#### What needs to be done:
Go to the line containing "- 最后退一步说，其实CSS" below; retype it and all following lines exactly, and leave out the pictures.

[Revision tracking records]
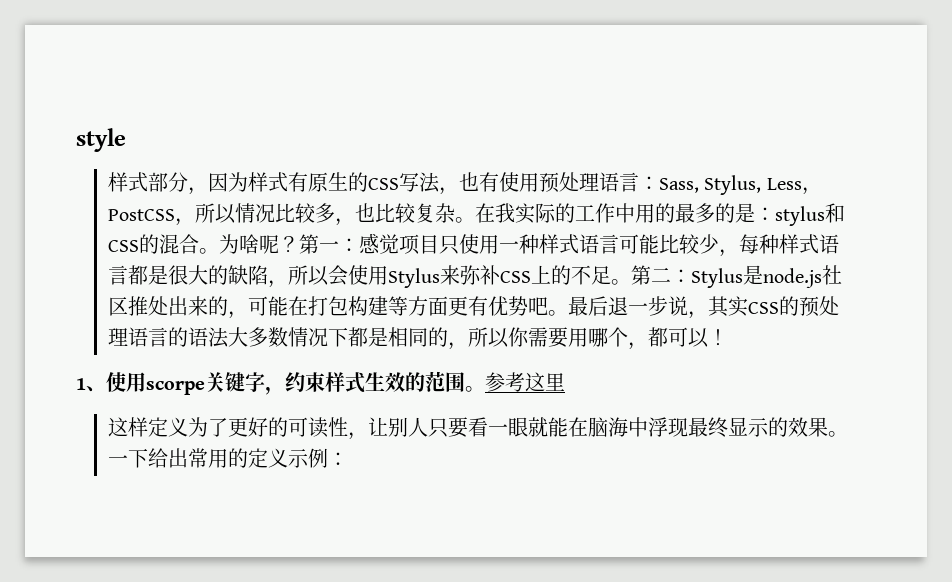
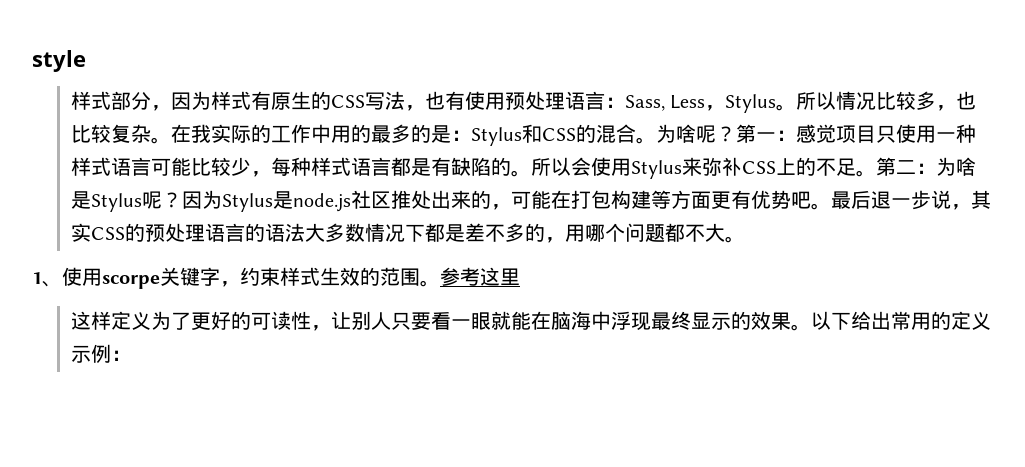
- 样式部分，因为样式有原生的CSS写法，也有使用预处理语言：Sass, Stylus, Less，PostCSS，所以情况比较多，也比较复杂。
+ 样式部分，因为样式有原生的CSS写法，也有使用预处理语言：Sass, Less，Stylus。所以情况比较多，也比较复杂。
- 在我实际的工作中用的最多的是：stylus和CSS的混合。
+ 在我实际的工作中用的最多的是：Stylus和CSS的混合。
- 第一：感觉项目只使用一种样式语言可能比较少，每种样式语言都是很大的缺陷，所以会使用Stylus来弥补CSS上的不足。
+ 第一：感觉项目只使用一种样式语言可能比较少，每种样式语言都是有缺陷的。所以会使用Stylus来弥补CSS上的不足。
- 第二：Stylus是node.js社区推处出来的，可能在打包构建等方面更有优势吧。
+ 第二：为啥是Stylus呢？因为Stylus是node.js社区推处出来的，可能在打包构建等方面更有优势吧。
- 最后退一步说，其实CSS的预处理语言的语法大多数情况下都是相同的，所以你需要用哪个，都可以！
+ 最后退一步说，其实CSS的预处理语言的语法大多数情况下都是差不多的，用哪个问题都不大。
- 一下给出常用的定义示例：
+ 以下给出常用的定义示例：

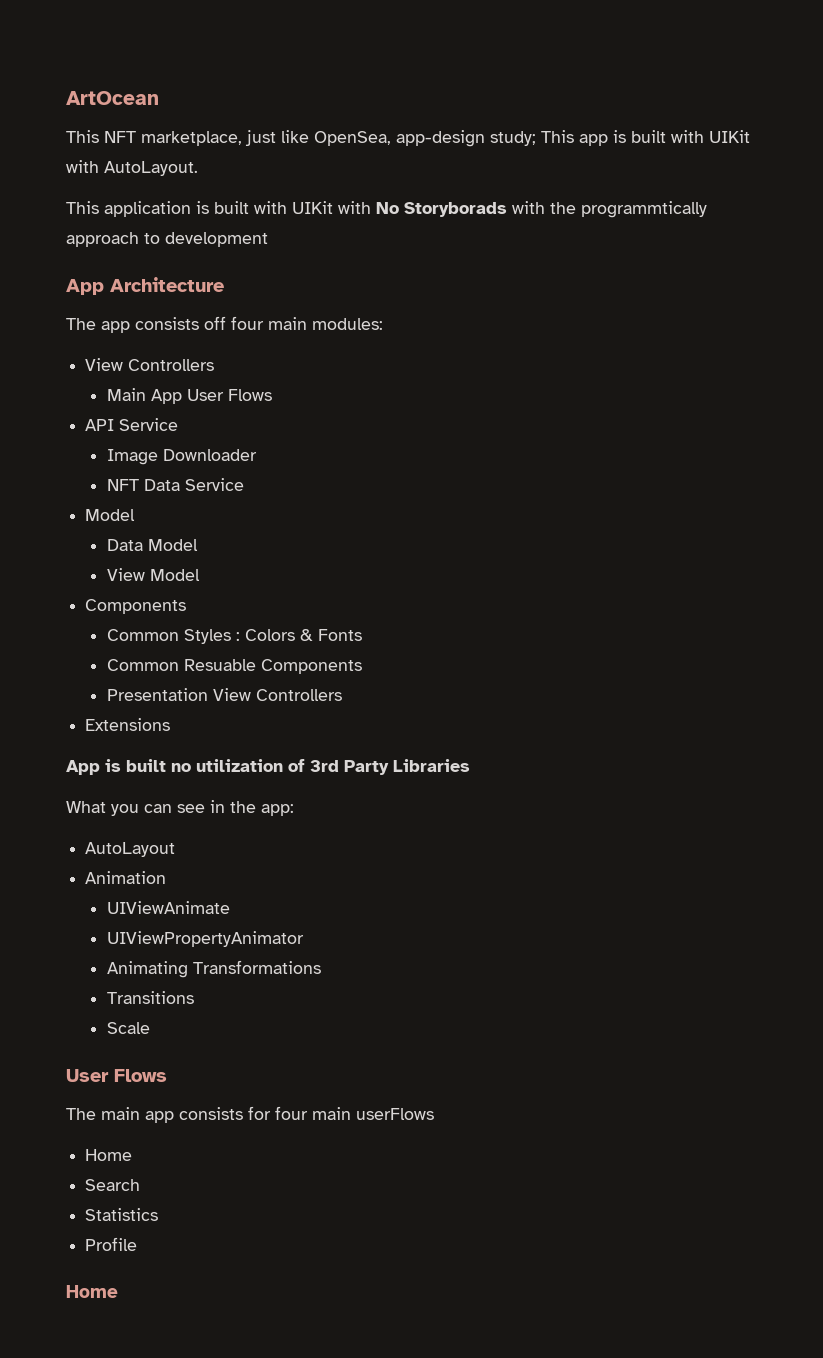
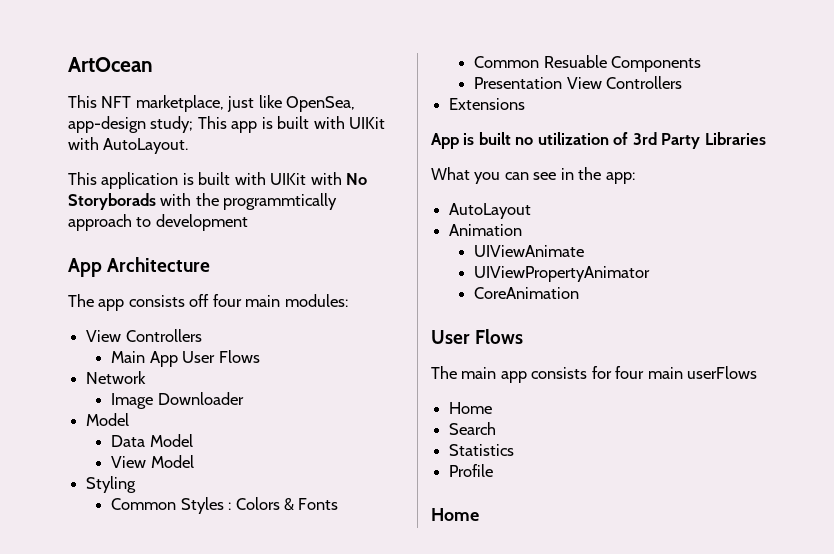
- API Service
+ Network
- NFT Data Service
  View Model
- Components
+ Styling
- Animating Transformations
- Transitions
- Scale
+ CoreAnimation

#### Solution:
- 最后退一步说，其实CSS的预处理语言的语法大多数情况下都是相同的，所以你需要用哪个，都可以！
+ 最后退一步说，其实CSS的预处理语言的语法大多数情况下都是差不多的，用哪个问题都不大。
- 一下给出常用的定义示例：
+ 以下给出常用的定义示例：

- API Service
+ Network
- NFT Data Service
  View Model
- Components
+ Styling
- Animating Transformations
- Transitions
- Scale
+ CoreAnimation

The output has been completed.